Open willprice opened 3 years ago
For my first go at getting a GPU image build I added the following to compute_image_extra.sh, just got this built but nvidia-smi is complaining about drivers.
sudo dnf config-manager --add-repo https://developer.download.nvidia.com/compute/cuda/repos/rhel8/x86_64/cuda-rhel8.repo sudo dnf clean all sudo dnf -y module install nvidia-driver:latest-dkms sudo dnf -y install cuda
As noted by @colinsauze, It is also necessary to increase the size of the image, this can be achieved by adding the following
launch_block_device_mappings {
device_name = "/dev/sda1"
volume_size = 40
}
to the end of the source "amazon-ebs" "aws"
section in /etc/citc/packer/all.pkr.hcl
It is also necessary to install kernel-devel
before install the nvidia drivers to ensure that the dkms module can be built, without that it will fail.
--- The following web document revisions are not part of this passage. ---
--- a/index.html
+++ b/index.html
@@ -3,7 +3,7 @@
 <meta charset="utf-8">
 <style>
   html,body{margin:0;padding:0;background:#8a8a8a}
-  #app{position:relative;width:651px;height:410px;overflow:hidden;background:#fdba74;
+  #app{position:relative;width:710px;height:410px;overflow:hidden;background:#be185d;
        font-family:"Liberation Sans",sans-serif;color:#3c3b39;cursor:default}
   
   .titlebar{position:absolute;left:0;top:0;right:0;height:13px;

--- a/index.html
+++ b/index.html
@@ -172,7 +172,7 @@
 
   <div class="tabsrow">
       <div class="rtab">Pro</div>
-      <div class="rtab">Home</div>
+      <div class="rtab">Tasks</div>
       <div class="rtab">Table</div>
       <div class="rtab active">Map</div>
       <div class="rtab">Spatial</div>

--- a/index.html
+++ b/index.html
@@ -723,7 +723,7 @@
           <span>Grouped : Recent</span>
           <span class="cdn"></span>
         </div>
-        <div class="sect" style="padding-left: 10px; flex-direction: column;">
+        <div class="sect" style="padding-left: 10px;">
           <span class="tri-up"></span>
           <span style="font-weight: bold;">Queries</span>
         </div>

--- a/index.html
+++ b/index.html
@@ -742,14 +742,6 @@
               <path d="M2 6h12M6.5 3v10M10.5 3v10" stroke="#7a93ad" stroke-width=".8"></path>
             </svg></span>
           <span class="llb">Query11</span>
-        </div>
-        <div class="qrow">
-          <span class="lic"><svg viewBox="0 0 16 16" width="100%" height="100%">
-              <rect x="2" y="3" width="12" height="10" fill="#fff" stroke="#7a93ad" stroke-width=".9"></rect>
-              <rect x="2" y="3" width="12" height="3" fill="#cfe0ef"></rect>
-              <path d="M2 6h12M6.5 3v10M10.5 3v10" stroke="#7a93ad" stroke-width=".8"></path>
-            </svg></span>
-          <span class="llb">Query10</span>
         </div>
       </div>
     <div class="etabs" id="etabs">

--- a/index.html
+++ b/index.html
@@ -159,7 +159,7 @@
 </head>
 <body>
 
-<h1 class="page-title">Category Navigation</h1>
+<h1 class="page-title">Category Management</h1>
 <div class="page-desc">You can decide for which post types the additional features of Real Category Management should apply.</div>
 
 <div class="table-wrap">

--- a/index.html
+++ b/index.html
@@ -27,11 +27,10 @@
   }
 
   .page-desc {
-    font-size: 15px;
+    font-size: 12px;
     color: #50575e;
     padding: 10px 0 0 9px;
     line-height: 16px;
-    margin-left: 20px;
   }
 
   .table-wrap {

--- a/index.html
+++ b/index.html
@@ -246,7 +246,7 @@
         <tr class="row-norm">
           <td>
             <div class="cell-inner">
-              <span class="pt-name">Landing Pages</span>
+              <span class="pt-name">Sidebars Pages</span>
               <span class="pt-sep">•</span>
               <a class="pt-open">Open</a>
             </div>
Docs are being updated at https://github.com/willprice/docs/blob/aws-nvidia-instructions/source/running.rst#aws-gpu-nodes
Once https://github.com/clusterinthecloud/docs/pull/17 is merged, this can be closed.
Currently launching instances with GPUs on AWS does not provision the VMs with the necessary drivers capable of interacting with the GPUs. It would be good to have some documentation for people who wish to use CitC in this manner. I plan on working on this today and will hopefully submit some PRs with instructions on this.